▶ [RECORDS SUPPLIED]:
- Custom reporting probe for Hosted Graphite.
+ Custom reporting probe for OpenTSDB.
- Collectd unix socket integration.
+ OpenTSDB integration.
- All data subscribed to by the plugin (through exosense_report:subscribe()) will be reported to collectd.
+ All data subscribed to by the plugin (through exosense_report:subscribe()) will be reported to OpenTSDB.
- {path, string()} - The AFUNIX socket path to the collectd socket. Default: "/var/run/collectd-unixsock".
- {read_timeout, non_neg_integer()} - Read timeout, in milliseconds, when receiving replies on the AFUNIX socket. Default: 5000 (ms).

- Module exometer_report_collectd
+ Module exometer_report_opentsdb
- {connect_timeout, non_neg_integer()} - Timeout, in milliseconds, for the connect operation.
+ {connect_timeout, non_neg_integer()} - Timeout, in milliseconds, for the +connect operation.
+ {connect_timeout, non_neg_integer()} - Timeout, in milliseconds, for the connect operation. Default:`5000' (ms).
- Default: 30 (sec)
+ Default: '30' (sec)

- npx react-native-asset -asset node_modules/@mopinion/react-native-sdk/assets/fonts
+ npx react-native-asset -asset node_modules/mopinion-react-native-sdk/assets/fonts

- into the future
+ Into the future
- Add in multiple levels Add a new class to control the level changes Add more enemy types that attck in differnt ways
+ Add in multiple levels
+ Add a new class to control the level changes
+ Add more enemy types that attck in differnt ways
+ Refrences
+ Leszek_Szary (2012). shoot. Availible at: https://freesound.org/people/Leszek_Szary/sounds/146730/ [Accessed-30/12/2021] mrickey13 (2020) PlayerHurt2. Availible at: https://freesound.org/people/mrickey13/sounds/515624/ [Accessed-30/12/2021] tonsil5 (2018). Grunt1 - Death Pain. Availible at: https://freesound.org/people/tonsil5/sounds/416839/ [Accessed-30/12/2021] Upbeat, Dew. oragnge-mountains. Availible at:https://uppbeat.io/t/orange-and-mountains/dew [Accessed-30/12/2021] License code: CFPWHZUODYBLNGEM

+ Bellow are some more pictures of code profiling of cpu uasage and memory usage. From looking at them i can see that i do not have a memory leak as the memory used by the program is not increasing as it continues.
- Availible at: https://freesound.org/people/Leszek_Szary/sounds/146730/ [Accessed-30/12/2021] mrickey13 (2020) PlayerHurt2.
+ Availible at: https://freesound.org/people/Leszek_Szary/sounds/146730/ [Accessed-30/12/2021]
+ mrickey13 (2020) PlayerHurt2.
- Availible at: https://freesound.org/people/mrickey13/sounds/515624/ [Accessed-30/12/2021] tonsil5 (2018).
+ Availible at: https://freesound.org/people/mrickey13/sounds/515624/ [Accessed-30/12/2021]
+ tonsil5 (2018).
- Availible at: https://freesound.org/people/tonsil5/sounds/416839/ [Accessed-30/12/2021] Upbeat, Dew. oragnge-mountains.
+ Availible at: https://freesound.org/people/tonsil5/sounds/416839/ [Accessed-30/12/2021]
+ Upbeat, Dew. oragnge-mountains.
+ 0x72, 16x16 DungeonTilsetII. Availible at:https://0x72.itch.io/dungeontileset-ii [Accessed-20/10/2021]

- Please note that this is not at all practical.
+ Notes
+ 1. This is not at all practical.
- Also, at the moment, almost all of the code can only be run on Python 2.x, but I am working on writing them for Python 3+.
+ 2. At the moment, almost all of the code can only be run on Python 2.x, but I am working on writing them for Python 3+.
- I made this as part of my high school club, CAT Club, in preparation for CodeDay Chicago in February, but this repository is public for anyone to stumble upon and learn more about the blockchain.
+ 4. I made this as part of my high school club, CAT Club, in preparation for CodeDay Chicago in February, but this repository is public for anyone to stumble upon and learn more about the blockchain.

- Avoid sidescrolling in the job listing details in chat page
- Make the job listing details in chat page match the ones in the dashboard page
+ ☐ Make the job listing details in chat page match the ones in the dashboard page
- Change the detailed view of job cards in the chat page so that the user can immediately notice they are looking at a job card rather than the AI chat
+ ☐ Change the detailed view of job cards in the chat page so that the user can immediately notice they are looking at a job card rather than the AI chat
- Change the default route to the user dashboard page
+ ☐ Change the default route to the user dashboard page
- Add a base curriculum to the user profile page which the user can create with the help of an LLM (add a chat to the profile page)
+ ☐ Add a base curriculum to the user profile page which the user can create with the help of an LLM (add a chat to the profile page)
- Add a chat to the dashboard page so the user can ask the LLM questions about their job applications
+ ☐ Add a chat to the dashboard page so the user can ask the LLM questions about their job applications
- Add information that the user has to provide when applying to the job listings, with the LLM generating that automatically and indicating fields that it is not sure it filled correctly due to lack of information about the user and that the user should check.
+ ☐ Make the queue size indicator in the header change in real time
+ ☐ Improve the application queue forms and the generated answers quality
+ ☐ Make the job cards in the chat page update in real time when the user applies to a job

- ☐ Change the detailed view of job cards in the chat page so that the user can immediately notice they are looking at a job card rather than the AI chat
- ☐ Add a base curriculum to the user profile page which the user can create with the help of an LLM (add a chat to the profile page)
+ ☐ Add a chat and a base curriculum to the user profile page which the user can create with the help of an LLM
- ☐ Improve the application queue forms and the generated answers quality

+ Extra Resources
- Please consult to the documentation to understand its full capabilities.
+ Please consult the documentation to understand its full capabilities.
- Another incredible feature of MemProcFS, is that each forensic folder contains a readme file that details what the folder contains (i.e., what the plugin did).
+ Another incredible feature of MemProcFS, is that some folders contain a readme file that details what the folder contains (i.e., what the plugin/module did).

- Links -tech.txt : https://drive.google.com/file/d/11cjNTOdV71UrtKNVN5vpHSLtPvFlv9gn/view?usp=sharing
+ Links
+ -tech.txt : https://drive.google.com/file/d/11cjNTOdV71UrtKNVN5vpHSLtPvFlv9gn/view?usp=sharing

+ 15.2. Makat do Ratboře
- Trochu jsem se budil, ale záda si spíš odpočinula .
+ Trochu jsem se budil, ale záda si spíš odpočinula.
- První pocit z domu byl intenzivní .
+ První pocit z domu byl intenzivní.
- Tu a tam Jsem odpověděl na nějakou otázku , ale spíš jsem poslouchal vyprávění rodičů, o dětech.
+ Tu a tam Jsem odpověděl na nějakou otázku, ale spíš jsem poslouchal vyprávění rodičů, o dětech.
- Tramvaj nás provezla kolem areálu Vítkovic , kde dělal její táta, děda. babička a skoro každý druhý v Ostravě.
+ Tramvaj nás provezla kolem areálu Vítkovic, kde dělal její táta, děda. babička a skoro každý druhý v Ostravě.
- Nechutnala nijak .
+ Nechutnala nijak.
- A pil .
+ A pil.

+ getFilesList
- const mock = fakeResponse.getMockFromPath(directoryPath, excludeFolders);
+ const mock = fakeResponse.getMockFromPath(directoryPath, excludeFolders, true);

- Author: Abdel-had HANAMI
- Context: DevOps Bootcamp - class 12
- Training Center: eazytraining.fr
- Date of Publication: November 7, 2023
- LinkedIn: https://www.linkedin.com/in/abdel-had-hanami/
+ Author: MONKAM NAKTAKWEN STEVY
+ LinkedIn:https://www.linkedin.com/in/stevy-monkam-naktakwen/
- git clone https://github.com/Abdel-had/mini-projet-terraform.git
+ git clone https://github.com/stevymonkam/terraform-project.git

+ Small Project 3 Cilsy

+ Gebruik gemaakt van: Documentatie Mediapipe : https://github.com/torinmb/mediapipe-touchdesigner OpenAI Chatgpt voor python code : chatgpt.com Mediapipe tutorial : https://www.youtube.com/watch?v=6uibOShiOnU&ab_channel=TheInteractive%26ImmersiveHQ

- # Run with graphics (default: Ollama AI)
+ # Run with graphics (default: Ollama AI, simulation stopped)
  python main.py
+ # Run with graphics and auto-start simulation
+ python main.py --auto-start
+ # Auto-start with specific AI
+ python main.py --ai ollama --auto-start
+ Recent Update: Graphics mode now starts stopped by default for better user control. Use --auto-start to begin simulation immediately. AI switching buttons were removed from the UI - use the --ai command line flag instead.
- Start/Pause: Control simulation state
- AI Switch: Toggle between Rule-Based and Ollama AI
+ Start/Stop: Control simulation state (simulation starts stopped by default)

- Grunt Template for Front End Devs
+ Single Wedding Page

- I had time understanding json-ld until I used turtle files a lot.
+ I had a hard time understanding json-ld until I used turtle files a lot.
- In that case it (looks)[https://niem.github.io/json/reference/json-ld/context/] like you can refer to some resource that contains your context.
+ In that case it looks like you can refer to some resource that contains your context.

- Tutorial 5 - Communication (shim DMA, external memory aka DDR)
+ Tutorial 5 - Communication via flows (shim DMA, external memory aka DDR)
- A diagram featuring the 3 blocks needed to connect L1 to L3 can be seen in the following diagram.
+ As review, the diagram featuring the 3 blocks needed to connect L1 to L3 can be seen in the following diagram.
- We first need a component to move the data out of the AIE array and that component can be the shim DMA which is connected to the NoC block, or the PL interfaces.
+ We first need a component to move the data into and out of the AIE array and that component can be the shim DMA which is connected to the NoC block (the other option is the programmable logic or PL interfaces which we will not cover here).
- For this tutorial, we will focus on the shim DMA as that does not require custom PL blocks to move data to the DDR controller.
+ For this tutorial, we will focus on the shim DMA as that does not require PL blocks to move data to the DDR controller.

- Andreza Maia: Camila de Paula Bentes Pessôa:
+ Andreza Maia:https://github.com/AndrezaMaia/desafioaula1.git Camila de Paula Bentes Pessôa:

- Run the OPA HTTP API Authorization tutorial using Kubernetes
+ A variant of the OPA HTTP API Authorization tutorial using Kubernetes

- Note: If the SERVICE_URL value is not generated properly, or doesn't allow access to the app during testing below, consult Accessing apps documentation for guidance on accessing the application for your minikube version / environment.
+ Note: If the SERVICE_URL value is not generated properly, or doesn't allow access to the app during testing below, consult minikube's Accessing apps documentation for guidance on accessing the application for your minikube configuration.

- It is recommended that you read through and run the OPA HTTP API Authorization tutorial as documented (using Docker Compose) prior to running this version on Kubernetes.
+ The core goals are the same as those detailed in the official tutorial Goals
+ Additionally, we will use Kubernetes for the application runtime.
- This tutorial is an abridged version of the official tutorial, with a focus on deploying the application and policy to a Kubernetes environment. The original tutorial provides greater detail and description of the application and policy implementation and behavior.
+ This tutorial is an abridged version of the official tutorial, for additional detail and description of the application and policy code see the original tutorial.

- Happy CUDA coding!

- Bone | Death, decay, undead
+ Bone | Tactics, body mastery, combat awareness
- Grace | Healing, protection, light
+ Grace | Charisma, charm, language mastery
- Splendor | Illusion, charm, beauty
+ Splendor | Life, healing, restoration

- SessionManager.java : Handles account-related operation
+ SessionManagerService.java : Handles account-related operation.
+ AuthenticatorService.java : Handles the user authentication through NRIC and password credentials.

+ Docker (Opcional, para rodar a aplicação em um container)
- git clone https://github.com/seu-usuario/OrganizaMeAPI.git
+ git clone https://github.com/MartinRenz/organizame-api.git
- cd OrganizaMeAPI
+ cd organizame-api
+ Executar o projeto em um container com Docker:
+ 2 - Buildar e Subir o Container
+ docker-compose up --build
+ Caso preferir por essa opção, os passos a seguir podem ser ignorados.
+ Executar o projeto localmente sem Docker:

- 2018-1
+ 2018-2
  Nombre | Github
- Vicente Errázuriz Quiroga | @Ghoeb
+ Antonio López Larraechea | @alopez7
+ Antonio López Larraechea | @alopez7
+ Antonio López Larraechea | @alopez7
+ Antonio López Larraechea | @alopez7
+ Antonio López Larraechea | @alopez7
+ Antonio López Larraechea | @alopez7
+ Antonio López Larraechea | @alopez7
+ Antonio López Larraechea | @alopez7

▶ [ABOUT THIS EXERCISE]: Write out exactly the lines that fall from the line with "- Nechutnala nijak ." to the line with "- LinkedIn: https://www.linkedin.com/in/abdel-had-hanami/" in the records above, keeping both ends.

▶ [RESULT FOR THIS TASK]:
- Nechutnala nijak .
+ Nechutnala nijak.
- A pil .
+ A pil.

+ getFilesList
- const mock = fakeResponse.getMockFromPath(directoryPath, excludeFolders);
+ const mock = fakeResponse.getMockFromPath(directoryPath, excludeFolders, true);

- Author: Abdel-had HANAMI
- Context: DevOps Bootcamp - class 12
- Training Center: eazytraining.fr
- Date of Publication: November 7, 2023
- LinkedIn: https://www.linkedin.com/in/abdel-had-hanami/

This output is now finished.